Trustee Moves to Sell Some Okun Possessions PDF Print
Sunday, 25 November 2007

1031 Tax Group Trustee Moves To Sell Some Okun Possessions

By Patrick Fitzgerald

  

DAILY BANKRUPTCY REVIEW -- The court-appointed trustee for Edward Okun’s 1031 Tax Group LLC has begun to sell off some of the embattled Miami businessman’s possessions - including a helicopter and a lakefront New Hampshire vacation home - to pay back creditors in the company’s bankruptcy case. 1031 Tax Group Trustee Gerald McHale[sic], in papers filed in U.S. Bankruptcy Court in Manhattan, asked Bankruptcy Judge Martin Glenn for the green light to sell some of Okun’s assets. McHale wants to sell Okun’s vacation home on New Hampshire’s Lake Winnipesaukee for $1.75 million to a buyer identified as Ronald Harrison. The trustee also said an unidentified buyer has offered $860,000 for Okun’s 1996 Bell 206 B-3 helicopter. McHale wants Glenn to sign off on the sales without conducting auctions, which are typically held when a company in Chapter 11 seeks to sell its assets.
The auction process is supposed to ensure creditors receive the greatest possible recovery of what they’re owed.

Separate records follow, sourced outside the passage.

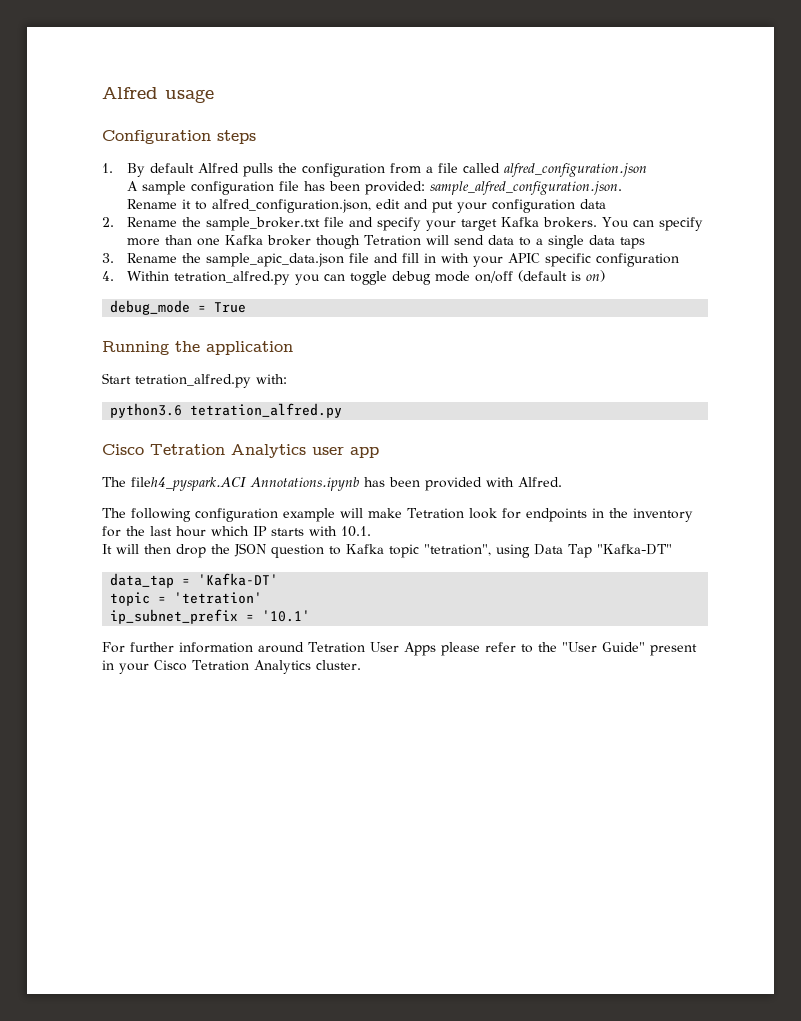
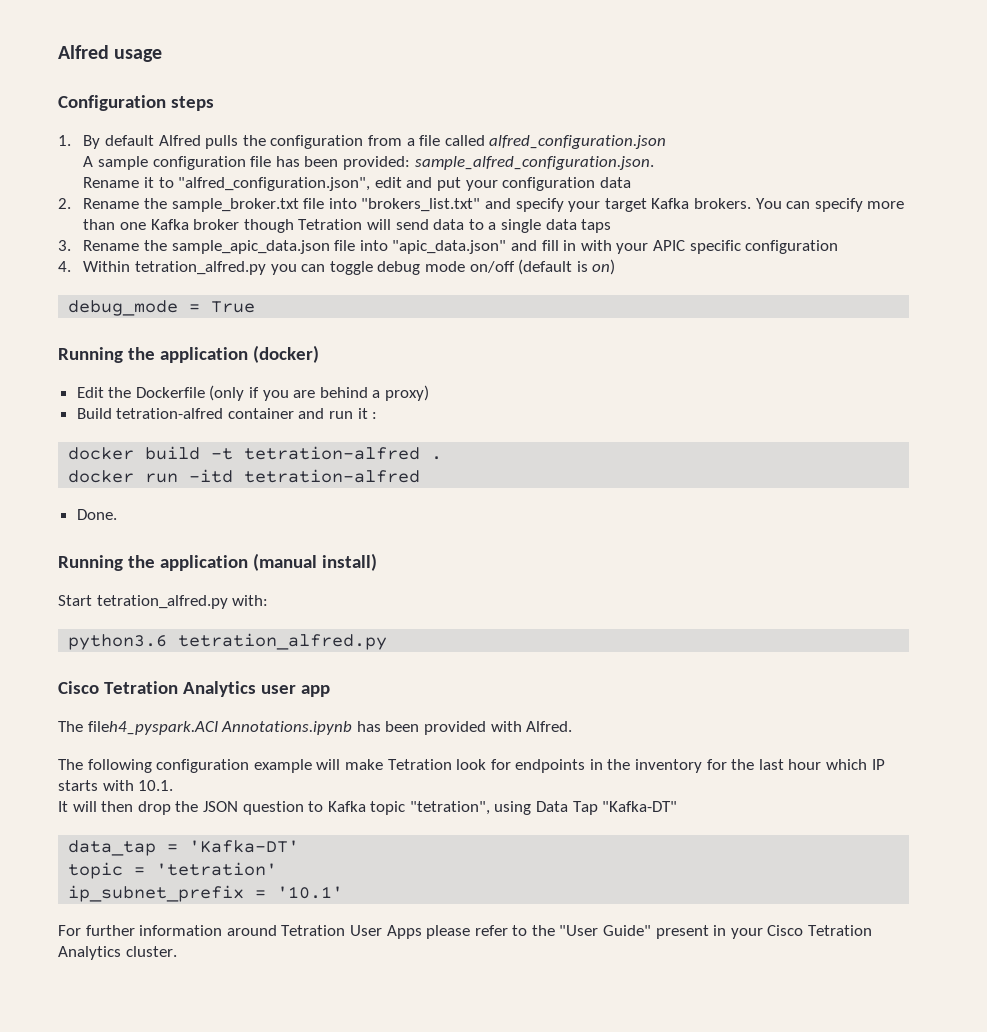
[212,199,372,213] alfred_configuration.json, -> [178,177,371,191] "alfred_configuration.json",
(345, 222) none -> [328,198,481,212] into "brokers_list.txt"
(370, 258) none -> [359,240,507,254] into "apic_data.json"
(293, 348) none -> [252,345,319,363] [76,385,430,401] [76,408,378,419] [68,446,443,460] [68,469,421,483] [76,509,117,520] [58,553,377,571] (docker) // Edit the Dockerfile (only if you are behind a proxy) // Build tetration-alfred container and run it : // docker build -t tetration-alfred . // docker run -itd tetration-alfred // Done. // Running the application (manual install)

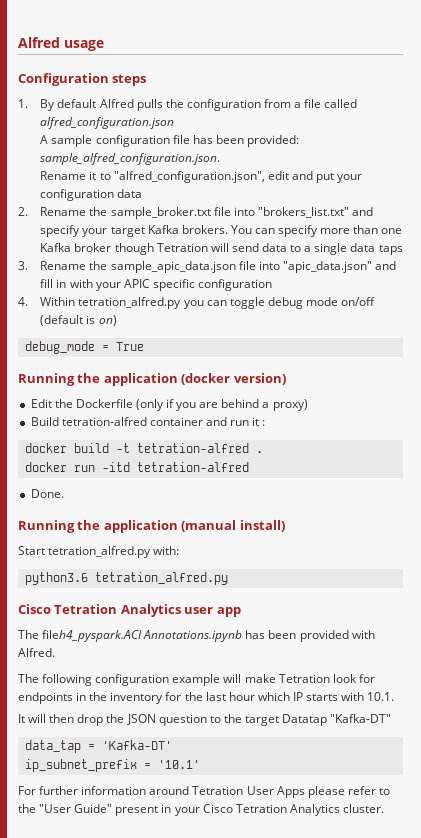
[252,345,319,363] (docker) -> [181,373,286,385] (docker version)
[327,801,598,815] Kafka topic "tetration", using Data Tap -> [223,714,328,726] the target Datatap
[68,862,278,879] // topic = 'tetration' -> (172, 745) none

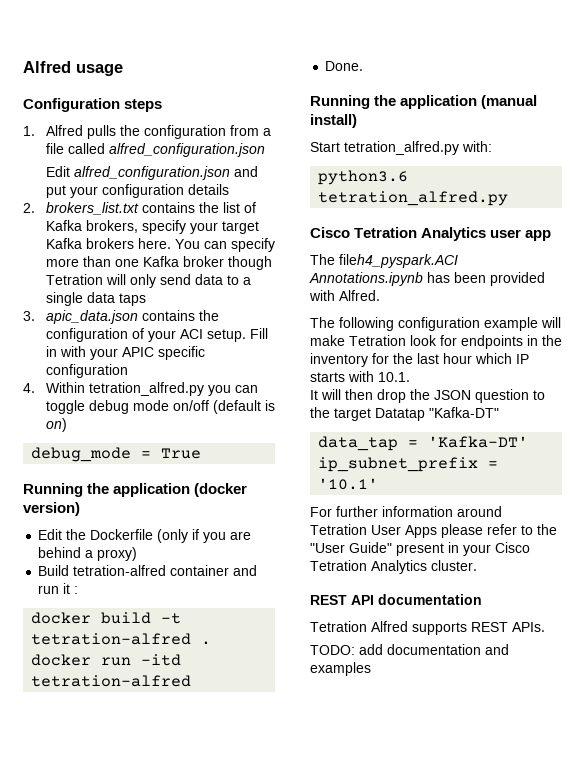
[40,99,97,111] By default -> (35, 131) none
[40,135,299,147] [40,153,221,165] [40,171,289,183] A sample configuration file has been provided: sample_alfred_configuration.json. // Rename it to "alfred_configuration.json", edit -> [45,166,230,180] Edit alfred_configuration.json
[117,189,143,198] data -> [187,184,229,195] details
[40,207,373,219] Rename the sample_broker.txt file into "brokers_list.txt" and -> [45,202,256,215] [45,220,138,233] brokers_list.txt contains the list of Kafka brokers,
[181,225,228,234] brokers. -> [85,238,171,249] brokers here.
(229, 247) none -> [129,274,156,288] only
[40,261,396,273] [40,279,54,288] Rename the sample_apic_data.json file into "apic_data.json" and fill -> [45,310,219,324] [45,328,268,342] apic_data.json contains the configuration of your ACI setup. Fill
(384, 808) none -> [310,594,482,605] [310,621,545,635] [310,644,509,655] [310,662,371,676] // REST API documentation // Tetration Alfred supports REST APIs. // TODO: add documentation and examples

Last month, Okun and his wife, Simone Bolanji, signed over most of their assets - including a Houston mall, dozens of luxury “toys” and several properties in addition to the New Hampshire home - to McHale in order to pay back creditors of 1031 Tax Group.
Among the couple’s possessions, or “toys,” are two Gulfstream jets, a Learjet and the Bell helicopter, according to court papers filed by creditors. Okun also owns seven boats including a 37-foot Heim wooden replica and a 38-foot Cigarette speedboat. His
collection of classic cars features two Ferraris, two Lamborghinis, a Bentley, a Rolls-Royce, four Indy racecars and an Aston Martin.


The asset sales are necessary to make sure 1031 Tax Group’s investors, many of whom lost much of their life savings when the company went bankrupt, get some of their cash back. Whether those creditors will see the proceeds from the sale of the New Hampshire home has yet to be determined. Okun’s bankruptcy law firm Klugler, Peretz, Kaplan & Berlin say Okun granted it a mortgage on the property for unpaid legal fees. The Miami-based firm is seeking to drop Okun as a client. Okun has been accused of fraud in operating his company, which has served as a real estate tax shelter. The company collapsed after Okun allegedly “borrowed” $150 million of his investors’ money,according to court filings. About 300 investors across the U.S. were owed $150 million when the company filed for Chapter 11 protection in May. 1031 Tax Group was a “qualified intermediary” that let investors, who sell investment properties, defer capital-gains taxes if they invest the proceeds in similar-type properties within 180 days. To qualify for the benefit, the seller can’t touch the money from the sale. Instead, the money must go into an account until it’s used for the purchase of a new property.

 

Okun allegedly diverted investors’ cash to pay for real estate transactions conducted through a separate company under his ownership - Investment Properties of America LLC. One of the purchases was IPofA West Oaks Mall, a 1-million-square-foot Houston mall, also under Chapter 11 protection. McHale is fighting with a Texas commercial real-estate trust, which loaned Okun $86 million to buy the mall, over control of the mall. New York-based 1031 Tax Group filed for Chapter 11 protection on May 14, along with more than a dozen affiliates. The companies listed combined assets of $154.6 million and debts of $152.1 million.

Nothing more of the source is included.